Using scripts that deal with erasure of anything or using unspecified scripts made by unconfirmed authors.
There used to be this sneaky bash command, composed entirely of colons, semicolons, apostrophes and such. This command was equivalent to one of the black magic stuff you have mentioned in the point 2.
In case accidental deletion of something critical on the hard drive, I know the right drill is to immediately stop applying any further changes - in particular trying to solve the issue on own behalf, without required competence, that is - perhaps shut down the PC and contact data rescue centre of choice. Majority of time, even when gone from the hard drive, the deleted information is still stored in one of the 'memory boxes' on the hardware - only marked as 'overwritable' for potential next information coming in - therefore possible to be recovered. That is also why we do not want to introduce any further changes in such an errific situation, not to accidentally overwrite our vulnerable piece of data.

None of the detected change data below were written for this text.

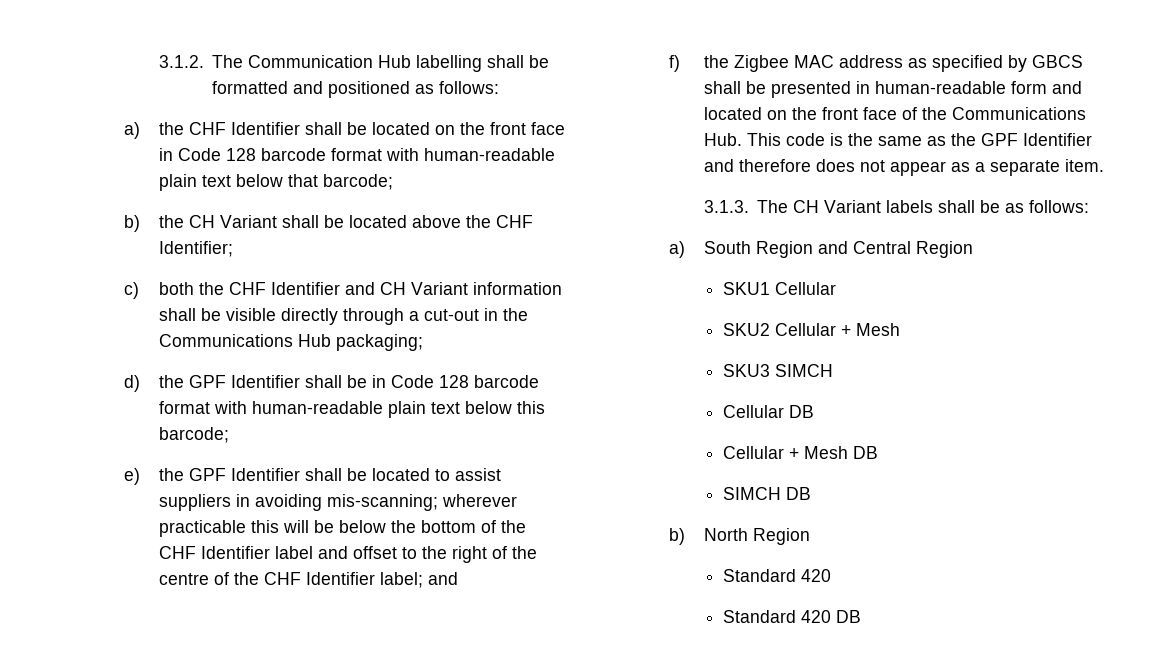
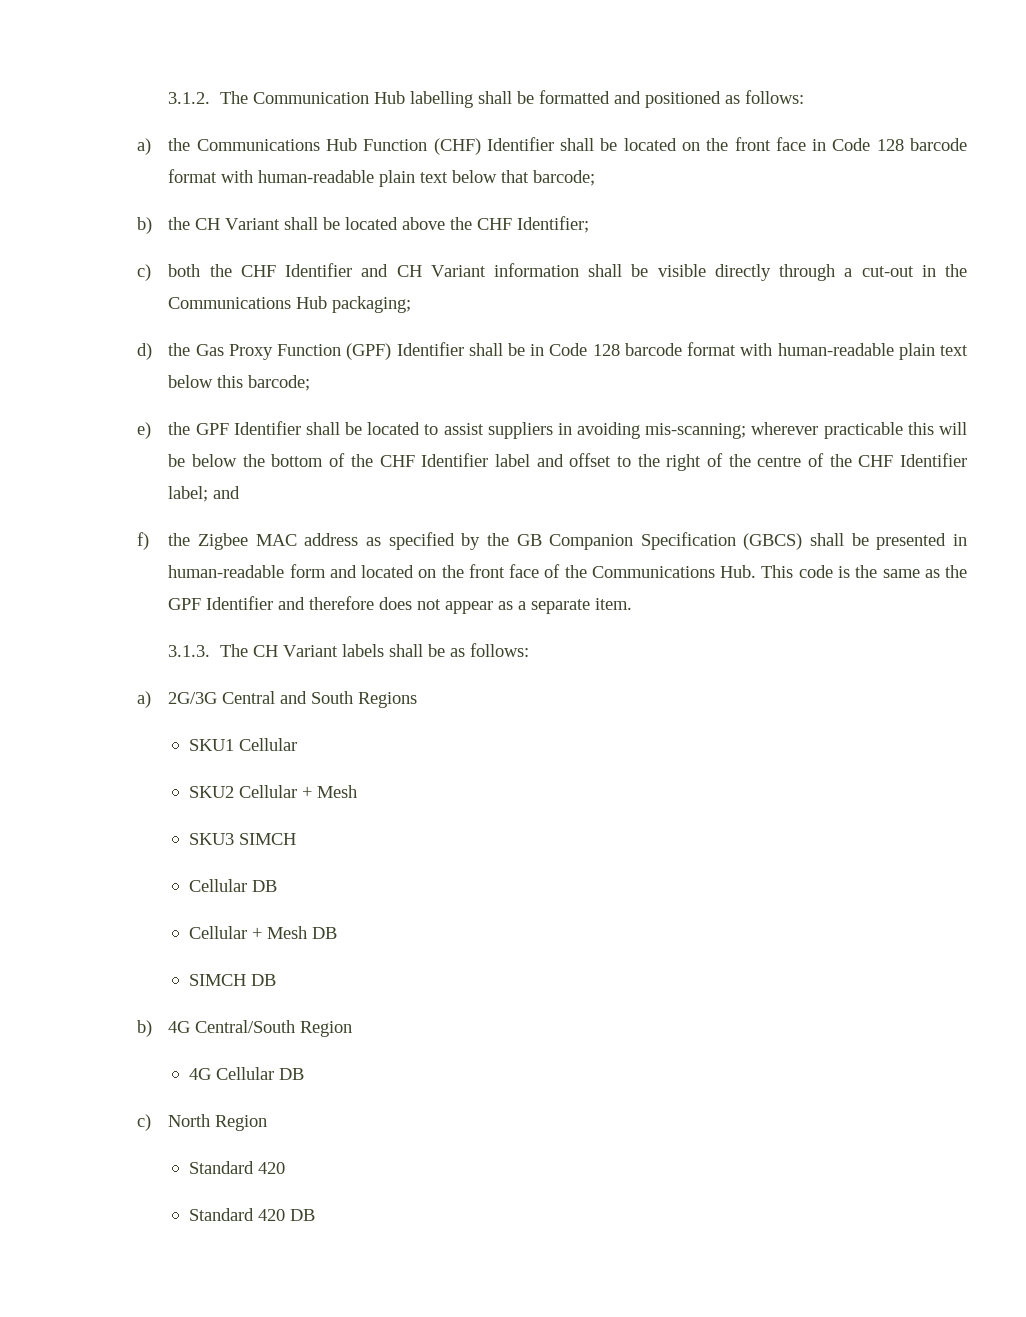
- a) the CHF Identifier shall be located on the front face in Code 128 barcode format with human-readable plain text below that barcode;
+ a) the Communications Hub Function (CHF) Identifier shall be located on the front face in Code 128 barcode format with human-readable plain text below that barcode;
- d) the GPF Identifier shall be in Code 128 barcode format with human-readable plain text below this barcode;
+ d) the Gas Proxy Function (GPF) Identifier shall be in Code 128 barcode format with human-readable plain text below this barcode;
- f) the Zigbee MAC address as specified by GBCS shall be presented in human-readable form and located on the front face of the Communications Hub. This code is the same as the GPF Identifier and therefore does not appear as a separate item.
+ f) the Zigbee MAC address as specified by the GB Companion Specification (GBCS) shall be presented in human-readable form and located on the front face of the Communications Hub. This code is the same as the GPF Identifier and therefore does not appear as a separate item.
- a) South Region and Central Region
+ a) 2G/3G Central and South Regions
- b) North Region
+ b) 4G Central/South Region
+ 4G Cellular DB
+ c) North Region

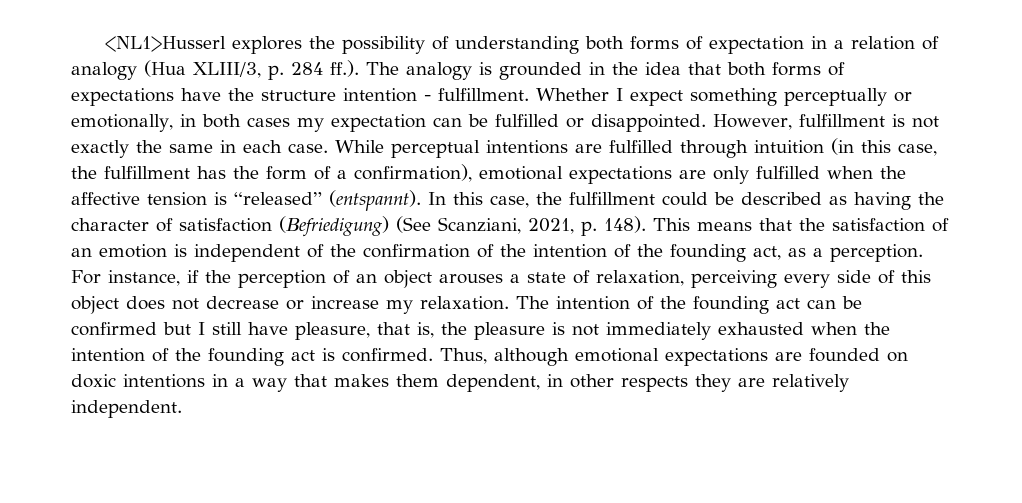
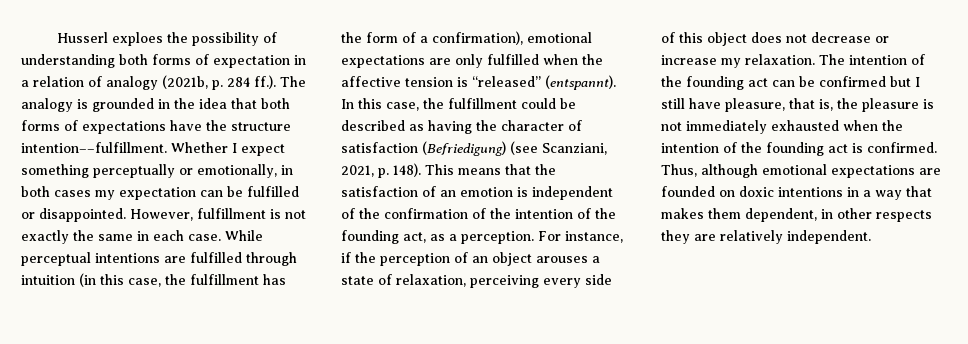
- <NL1>Husserl explores the possibility of understanding both forms of expectation in a relation of analogy (Hua XLIII/3, p. 284 ff.). The analogy is grounded in the idea that both forms of expectations have the structure intention - fulfillment.
+ Husserl exploes the possibility of understanding both forms of expectation in a relation of analogy (2021b, p. 284 ff.). The analogy is grounded in the idea that both forms of expectations have the structure intention––fulfillment.
- In this case, the fulfillment could be described as having the character of satisfaction (Befriedigung) (See Scanziani, 2021, p. 148).
+ In this case, the fulfillment could be described as having the character of satisfaction (Befriedigung) (see Scanziani, 2021, p. 148).

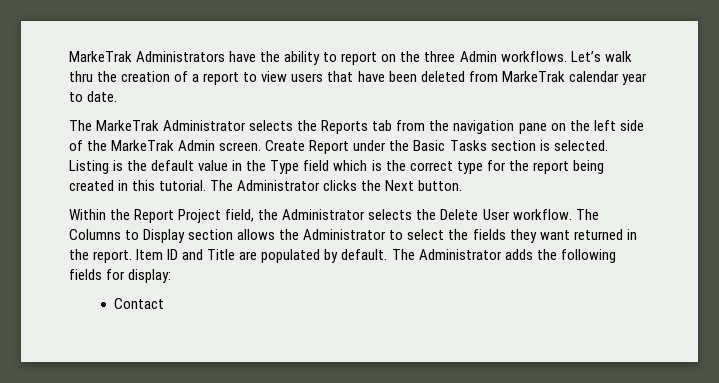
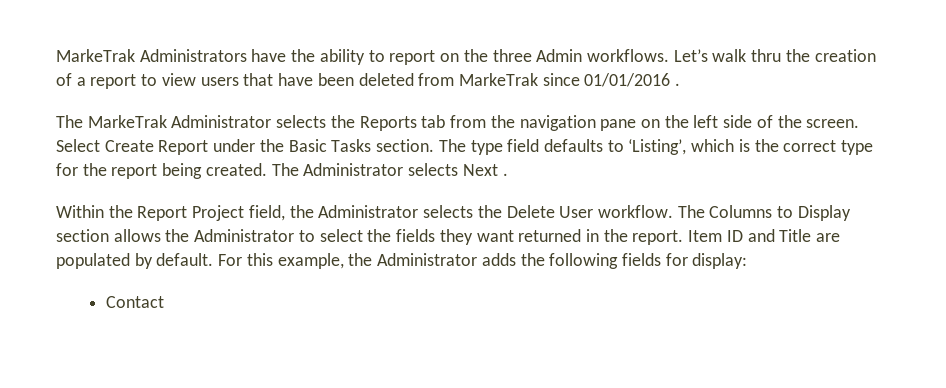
- Let’s walk thru the creation of a report to view users that have been deleted from MarkeTrak calendar year to date.
+ Let’s walk thru the creation of a report to view users that have been deleted from MarkeTrak since 01/01/2016 .
- The MarkeTrak Administrator selects the Reports tab from the navigation pane on the left side of the MarkeTrak Admin screen. Create Report under the Basic Tasks section is selected. Listing is the default value in the Type field which is the correct type for the report being created in this tutorial. The Administrator clicks the Next button.
+ The MarkeTrak Administrator selects the Reports tab from the navigation pane on the left side of the screen. Select Create Report under the Basic Tasks section. The type field defaults to ‘Listing’, which is the correct type for the report being created. The Administrator selects Next .
- The Administrator adds the following fields for display:
+ For this example, the Administrator adds the following fields for display:

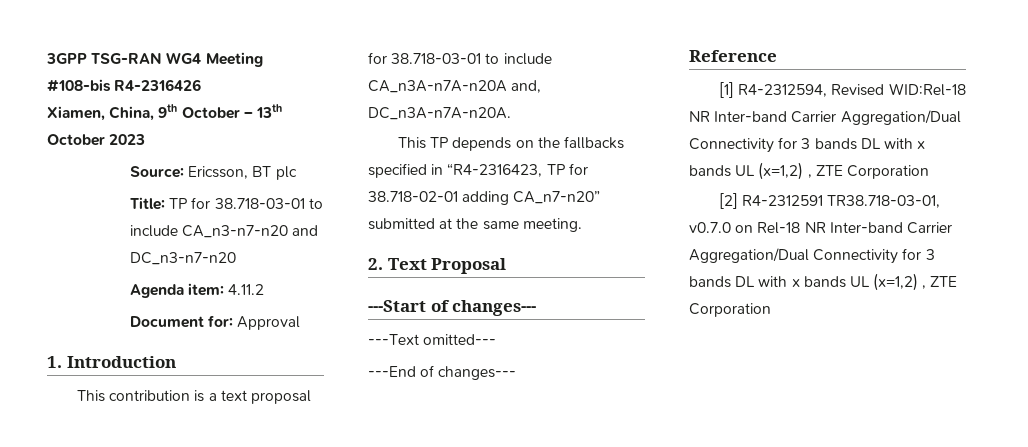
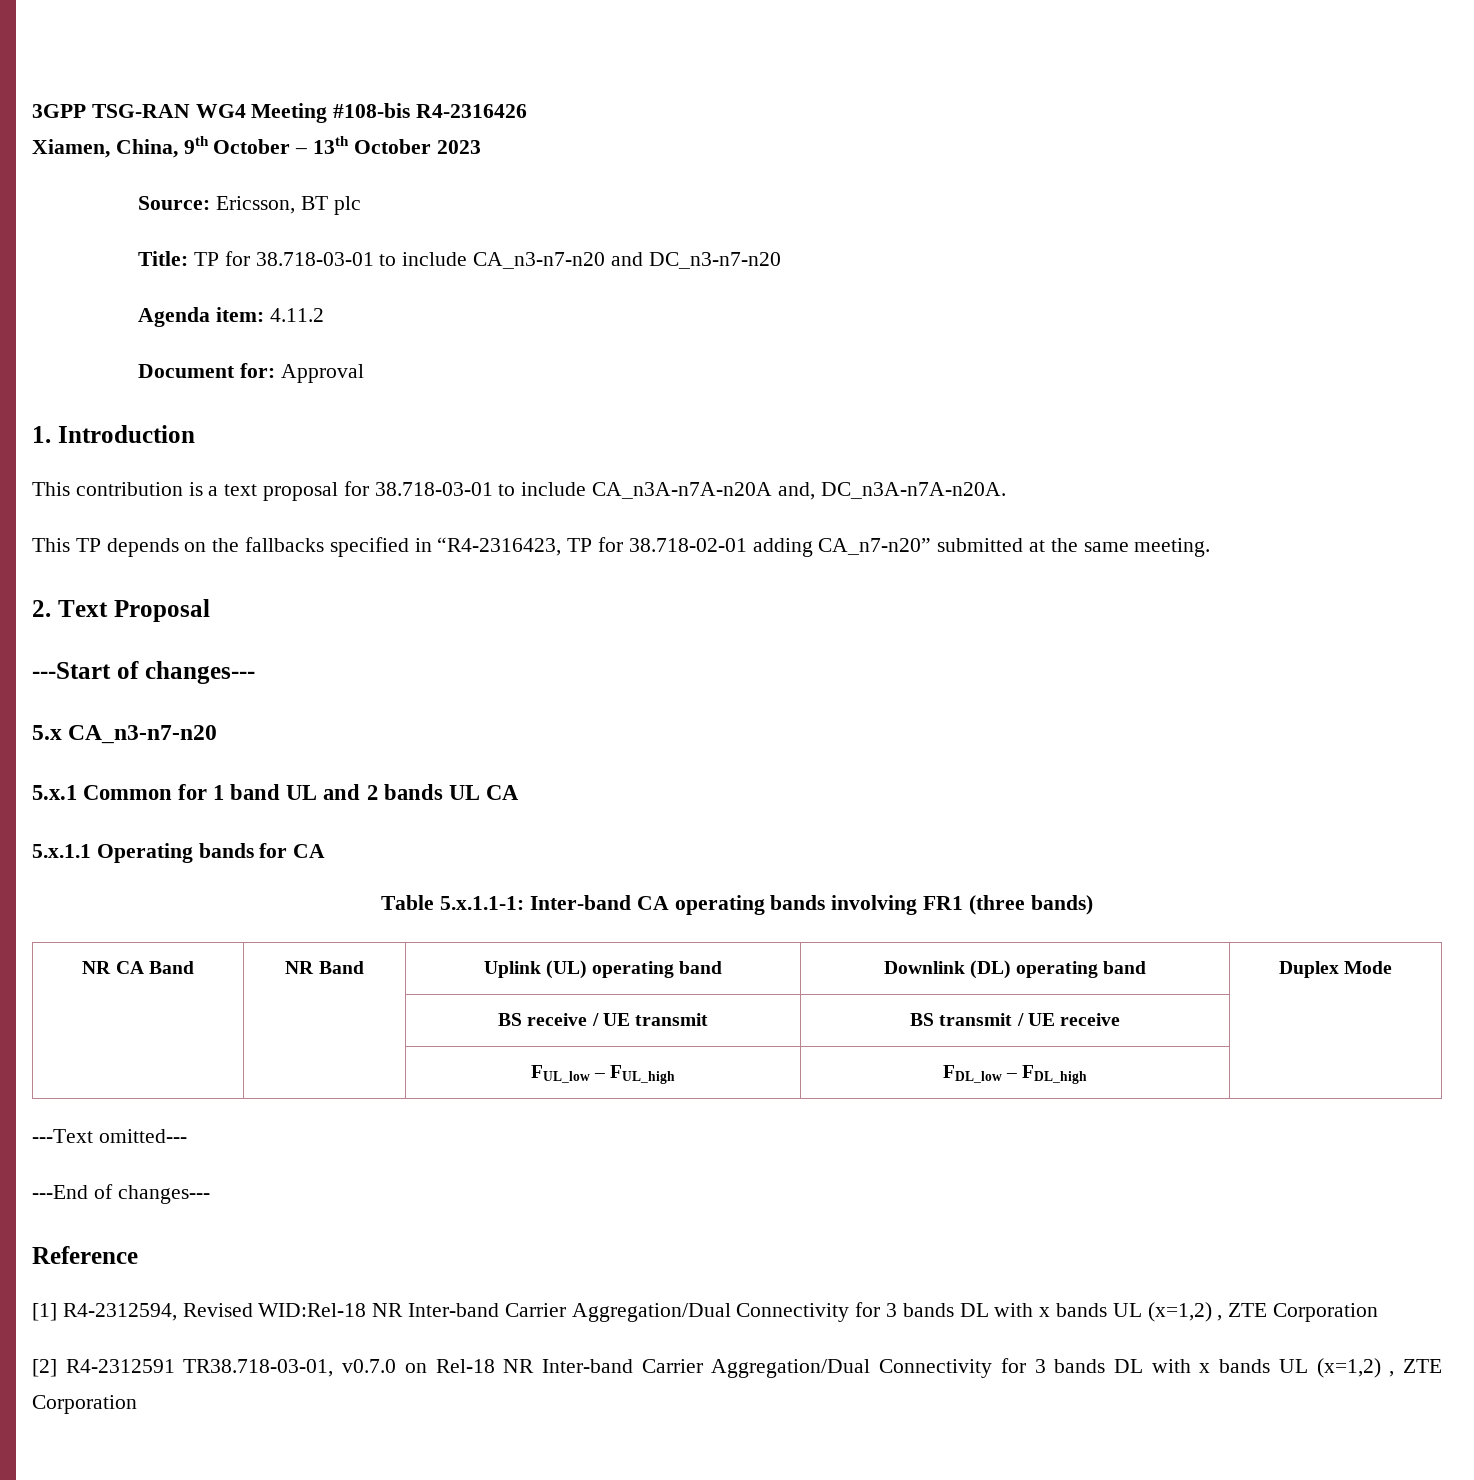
+ 5.x CA_n3-n7-n20
+ 5.x.1 Common for 1 band UL and 2 bands UL CA
+ 5.x.1.1 Operating bands for CA
+ Table 5.x.1.1-1: Inter-band CA operating bands involving FR1 (three bands)
+ NR CA Band | NR Band | Uplink (UL) operating band | Downlink (DL) operating band | Duplex Mode
+ | | BS receive / UE transmit | BS transmit / UE receive |
+ | | FUL_low – FUL_high | FDL_low – FDL_high |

Unless you have Timeshift often making backup for you. Then you may try to recover the system image of certain step back in time. Just be sure your Timeshift maintenance is all-inclusive, which means, it saves everything, not just some portion of the system. Timeshift is probably one of the few pieces of software for the developers of which I could willingly donate to.
On the contrary, if we work with confidential information and want to - for example - give the computer to recycling, without risking the information being taken over by overly inquisitive parties having too much spare time on their hands, simply run a destructive disk check. It makes all the 'memory boxes' on the hard drive open and writes a pattern into each one of them, effectively turning everything into tabula rasa.